## Assignment:
Please retype the records below exactly as they appear, leaving out every picture.

Edit tracking data:
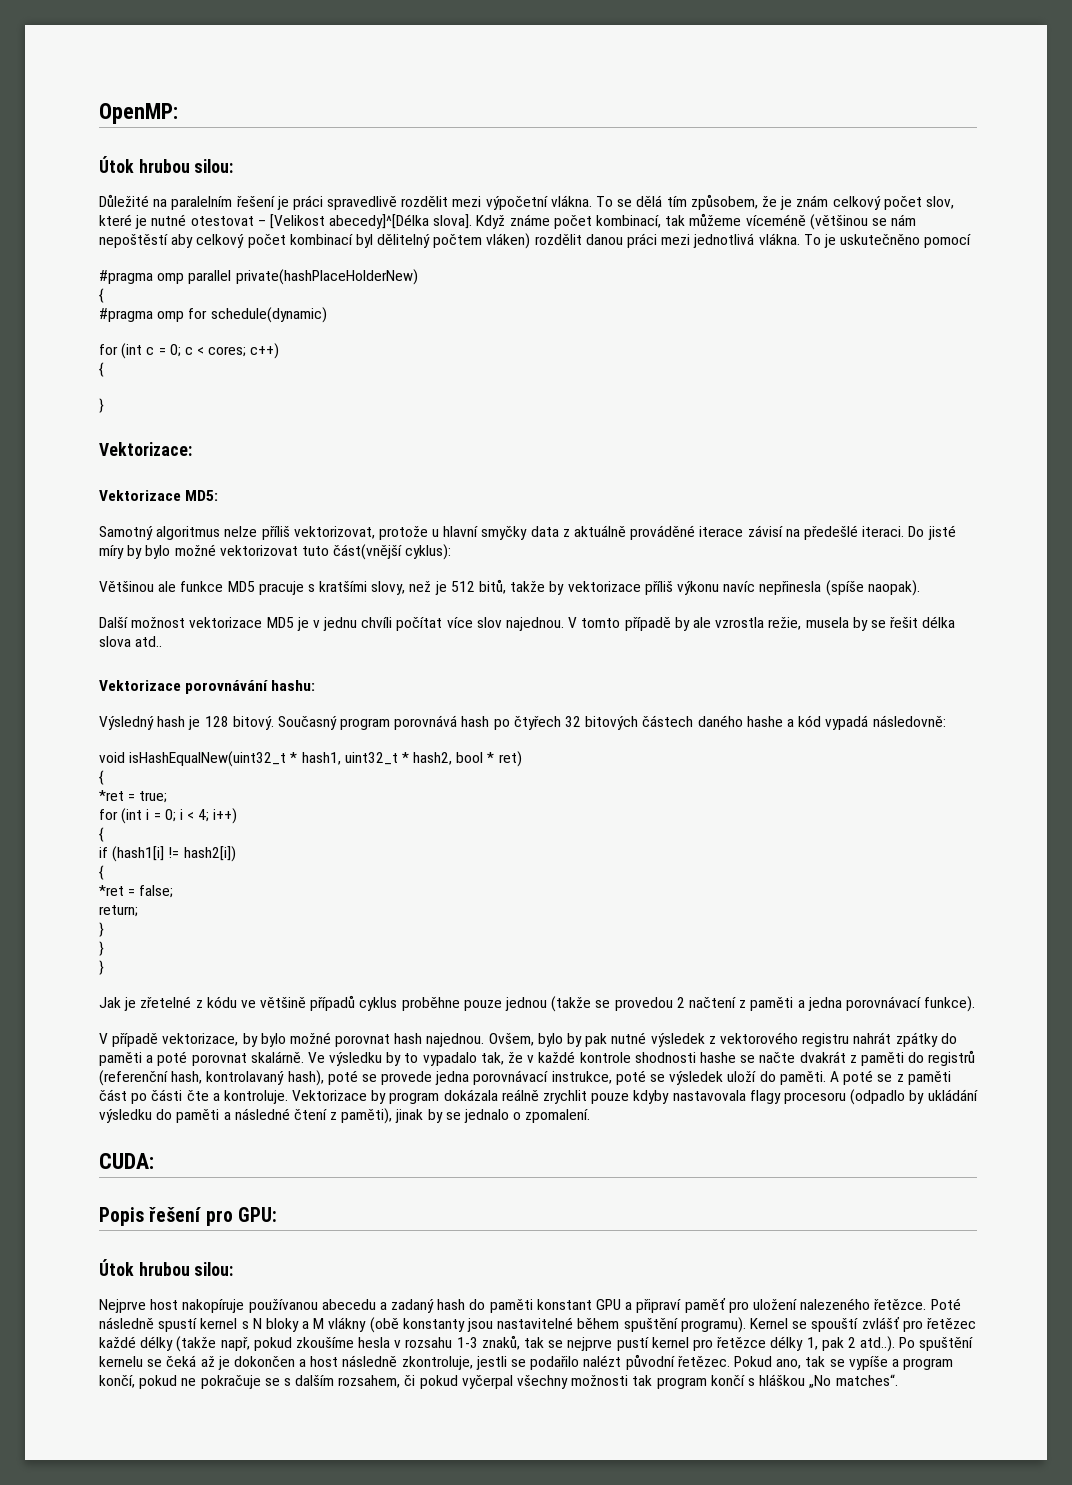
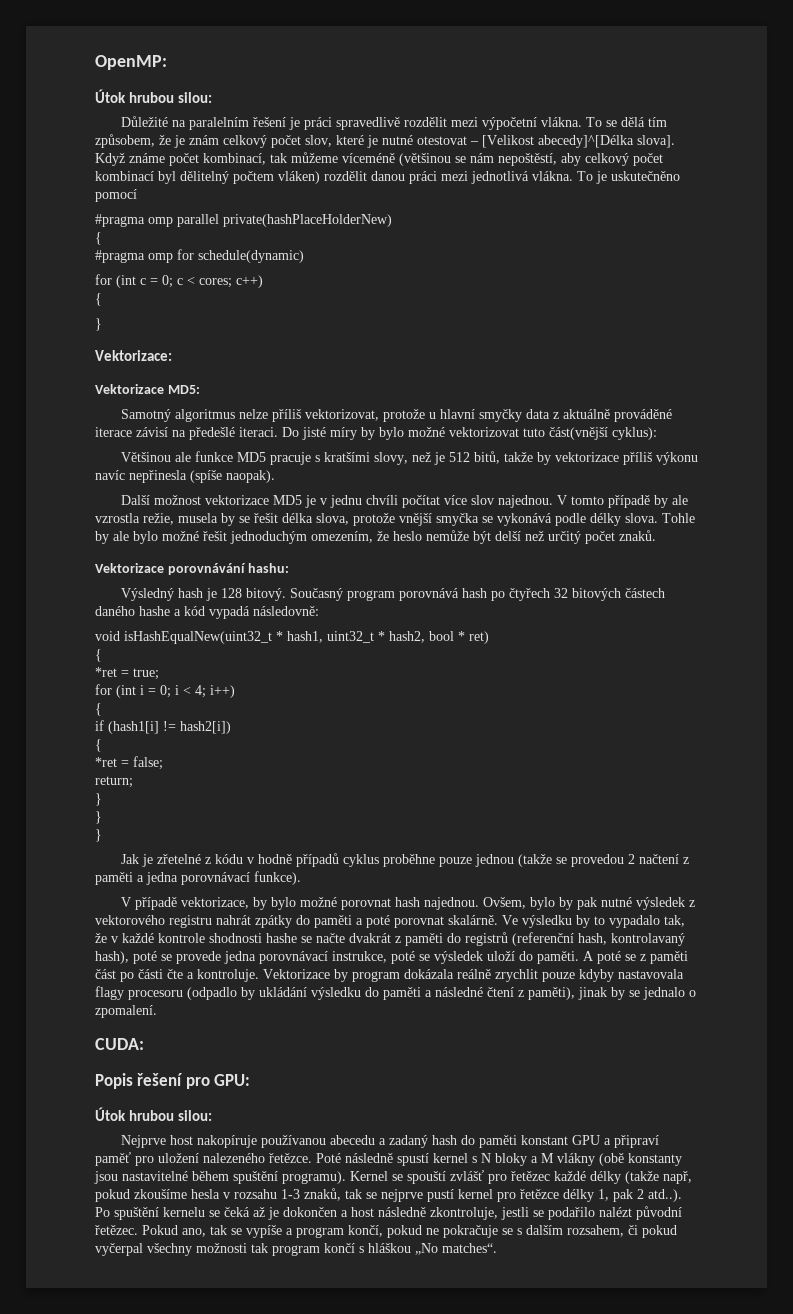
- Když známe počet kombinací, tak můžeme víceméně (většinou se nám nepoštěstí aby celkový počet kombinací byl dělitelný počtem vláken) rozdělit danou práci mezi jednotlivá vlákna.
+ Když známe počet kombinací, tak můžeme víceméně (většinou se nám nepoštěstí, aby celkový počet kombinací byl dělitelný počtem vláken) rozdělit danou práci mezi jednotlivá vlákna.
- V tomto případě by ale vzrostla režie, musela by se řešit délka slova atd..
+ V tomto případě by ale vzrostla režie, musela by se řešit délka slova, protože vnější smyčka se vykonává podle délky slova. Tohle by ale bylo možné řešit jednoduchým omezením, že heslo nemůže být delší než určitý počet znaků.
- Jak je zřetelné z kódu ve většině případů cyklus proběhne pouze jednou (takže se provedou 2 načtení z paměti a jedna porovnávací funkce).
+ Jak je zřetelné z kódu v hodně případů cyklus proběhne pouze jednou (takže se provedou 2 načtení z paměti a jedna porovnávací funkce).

## Response area:
- Když známe počet kombinací, tak můžeme víceméně (většinou se nám nepoštěstí aby celkový počet kombinací byl dělitelný počtem vláken) rozdělit danou práci mezi jednotlivá vlákna.
+ Když známe počet kombinací, tak můžeme víceméně (většinou se nám nepoštěstí, aby celkový počet kombinací byl dělitelný počtem vláken) rozdělit danou práci mezi jednotlivá vlákna.
- V tomto případě by ale vzrostla režie, musela by se řešit délka slova atd..
+ V tomto případě by ale vzrostla režie, musela by se řešit délka slova, protože vnější smyčka se vykonává podle délky slova. Tohle by ale bylo možné řešit jednoduchým omezením, že heslo nemůže být delší než určitý počet znaků.
- Jak je zřetelné z kódu ve většině případů cyklus proběhne pouze jednou (takže se provedou 2 načtení z paměti a jedna porovnávací funkce).
+ Jak je zřetelné z kódu v hodně případů cyklus proběhne pouze jednou (takže se provedou 2 načtení z paměti a jedna porovnávací funkce).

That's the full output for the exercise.